As always, it's busy life for me and Cashmere, but I try to give her as much time, attention and love as possible. I still lurk around quietly here on forum, trying to read what I can to keep up with news.


As we had first November agility training today, I remembered that I haven't shared here the last agility video I recorded back in October. So I wanted to remedy that. 


So here it goes:
https://youtu.be/4wFjaY8c8ZA


Hope you're having wonderful Fall this year and that you're enjoying it with your furbabies in good health! <3


----------



## pippersmom (May 21, 2012)

Cashmere is amazing and she looks like she's having so much fun.


----------



## kilodzul (Oct 7, 2013)

pippersmom said:


> Cashmere is amazing and she looks like she's having so much fun.
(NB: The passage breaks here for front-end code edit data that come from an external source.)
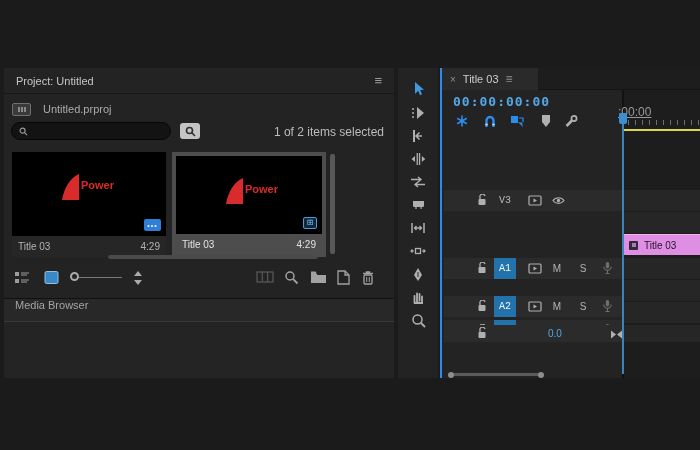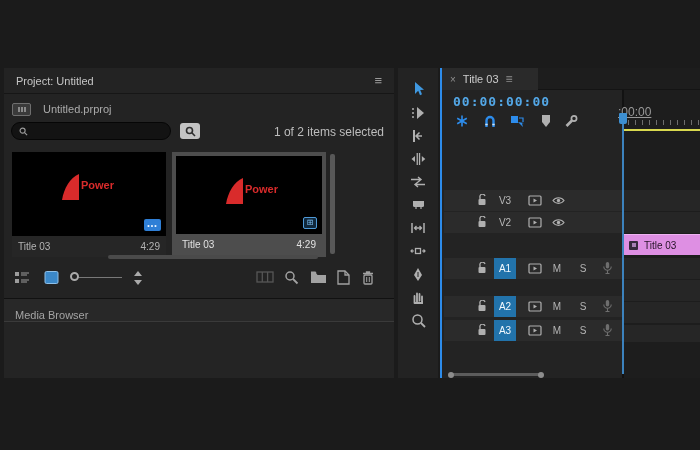--- a/index.html
+++ b/index.html
@@ -88,7 +88,7 @@
   .row-strip { position:absolute; left:182px; right:0; height:21px; background:#262626; }
   .lock { position:absolute; left:33px; top:4px; }
   .tr-label { position:absolute; left:50px; top:0; width:22px; height:21px; display:flex; align-items:center;
-              justify-content:center; font-size:10px; color:#b8b8b8; }
+              justify-content:center; font-size:10px; color:#b8b8b8;font-family:Liberation Mono, monospace; }
   .tr-label.target { background:#2273ab; color:#f2f8fd; }
   .sync { position:absolute; left:84px; top:5px; }
   .eye { position:absolute; left:108px; top:6px; }

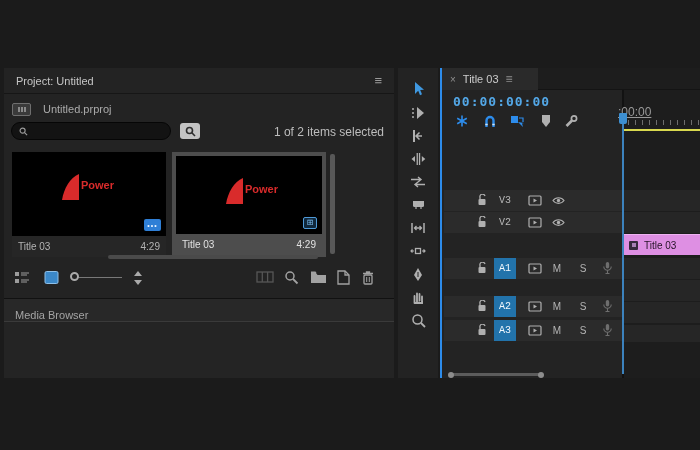--- a/index.html
+++ b/index.html
@@ -353,21 +353,6 @@
     </div>
     <div class="row-strip" style="top:122px"></div>
 
-    <div class="track-row" style="top:144px">
-      <svg class="lock" width="11" height="13" viewBox="0 0 11 13">
-        <path d="M3 5 V3.5 A2.5 2.5 0 0 1 8 2" fill="none" stroke="#b0b0b0" stroke-width="1.3"></path>
-          <rect x="1.5" y="5" width="7" height="6" rx="1" fill="#b0b0b0"></rect>
-      </svg>
-      <span class="tr-label">V2</span>
-      <svg class="sync" width="14" height="11" viewBox="0 0 14 11">
-        <rect x="1" y="1" width="12" height="9" rx="1" fill="none" stroke="#b0b0b0" stroke-width="1.2"></rect>
-          <path d="M5.5 3.5 L9 5.5 L5.5 7.5 Z" fill="#b0b0b0"></path>
-      </svg>
-      <svg class="eye" width="13" height="9" viewBox="0 0 13 9">
-        <path d="M1 4.5 C3.5 0.8 9.5 0.8 12 4.5 C9.5 8.2 3.5 8.2 1 4.5 Z" fill="none" stroke="#b0b0b0" stroke-width="1.2"></path>
-          <circle cx="6.5" cy="4.5" r="1.7" fill="#b0b0b0"></circle>
-      </svg>
-    </div>
     <div class="row-strip" style="top:144px"></div>
 
     <div class="row-strip" style="top:166px"></div>

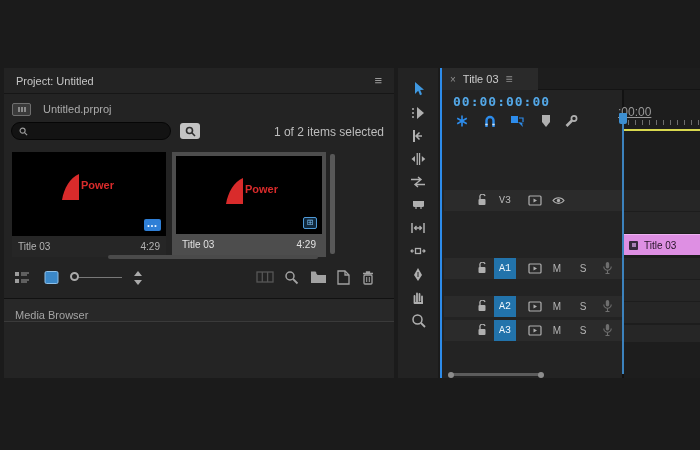--- a/index.html
+++ b/index.html
@@ -54,7 +54,7 @@
   .slider-knob { position:absolute; left:66px; top:10px; width:9px; height:9px; border:2px solid #aaaaaa; border-radius:50%; background:#232323; }
 
   .mb-row { position:absolute; left:0; top:230px; width:100%; height:24px; background:#282828;
-            border-top:1px solid #111; border-bottom:1px solid #3a3a3a; display:flex; align-items:flex-end; padding:0 11px; }
+            border-top:1px solid #111; border-bottom:1px solid #3a3a3a; display:flex; align-items:flex-start; padding:0 11px; }
   .mb-label { font-size:11px; color:#a4a4a4; }
   .mb-body { position:absolute; left:0; top:255px; width:100%; height:55px; background:#242424; }
 

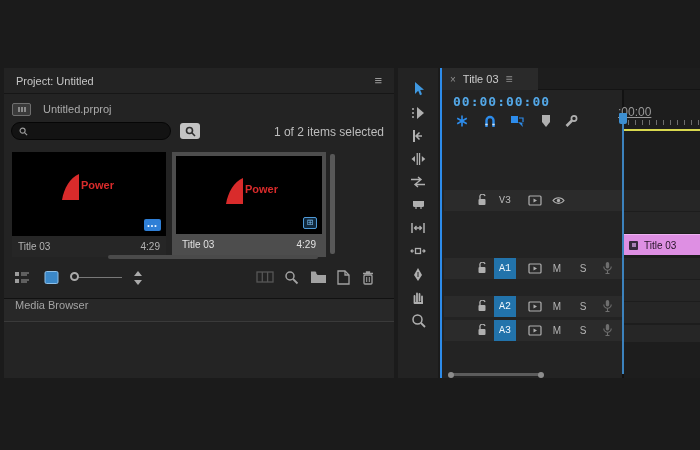--- a/index.html
+++ b/index.html
@@ -414,6 +414,17 @@
     </div>
     <div class="row-strip" style="top:234px"></div>
 
+    <div class="track-row" style="top:257px;height:17px">
+      <svg class="lock" style="top:2px" width="11" height="13" viewBox="0 0 11 13">
+        <path d="M3 5 V3.5 A2.5 2.5 0 0 1 8 2" fill="none" stroke="#b0b0b0" stroke-width="1.3"></path>
+          <rect x="1.5" y="5" width="7" height="6" rx="1" fill="#b0b0b0"></rect>
+      </svg>
+      <span class="master-level">0.0</span>
+      <svg class="bowtie" width="13" height="9" viewBox="0 0 13 9">
+        <path d="M1 0.5 L6 4.5 L1 8.5 Z" fill="#b0b0b0"></path>
+          <path d="M12 0.5 L7 4.5 L12 8.5 Z" fill="#b0b0b0"></path>
+      </svg>
+    </div>
     <div class="row-strip" style="top:257px;height:17px"></div>
 
     <div class="clip">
Thank you!  She absolutely does, that's the main reason I keep doing this with her.


----------



## kilodzul (Oct 7, 2013)

Ah! I found one more unshared video, back from summer, if anyone's interested: https://youtu.be/M-d10QHgZfA


----------



## Maglily (Feb 3, 2009)

She is so fast! it's easy to see how much fun she is having. Great video and nice to see you too.


----------



## lydiatug (Feb 21, 2012)

I just LOVE watching her, she really loves what she does!!!


----------



## Matilda's mommy (Jun 1, 2005)

I've missed you both:wub:

Oh my gosh what a awesome video, she runs so fast and looks so happy. 
How do you keep up :blush:. 
I know your busy but we miss you :wub:


----------



## SavingAlvin (Apr 3, 2015)

How fun! I can't even imagine training Lizzie to do that.


----------



## Happinesstogo (Oct 17, 2015)

That is spectacular! Great work on both your parts! 

Cheers!

Lainie and Whisper


----------



## Aviannah's Mom (Apr 28, 2017)

That is so awesome! Thank you for sharing.


----------



## Malts4metoo (Jul 31, 2017)

Wow! I love it. I would love to train Callie like that. Great work!


----------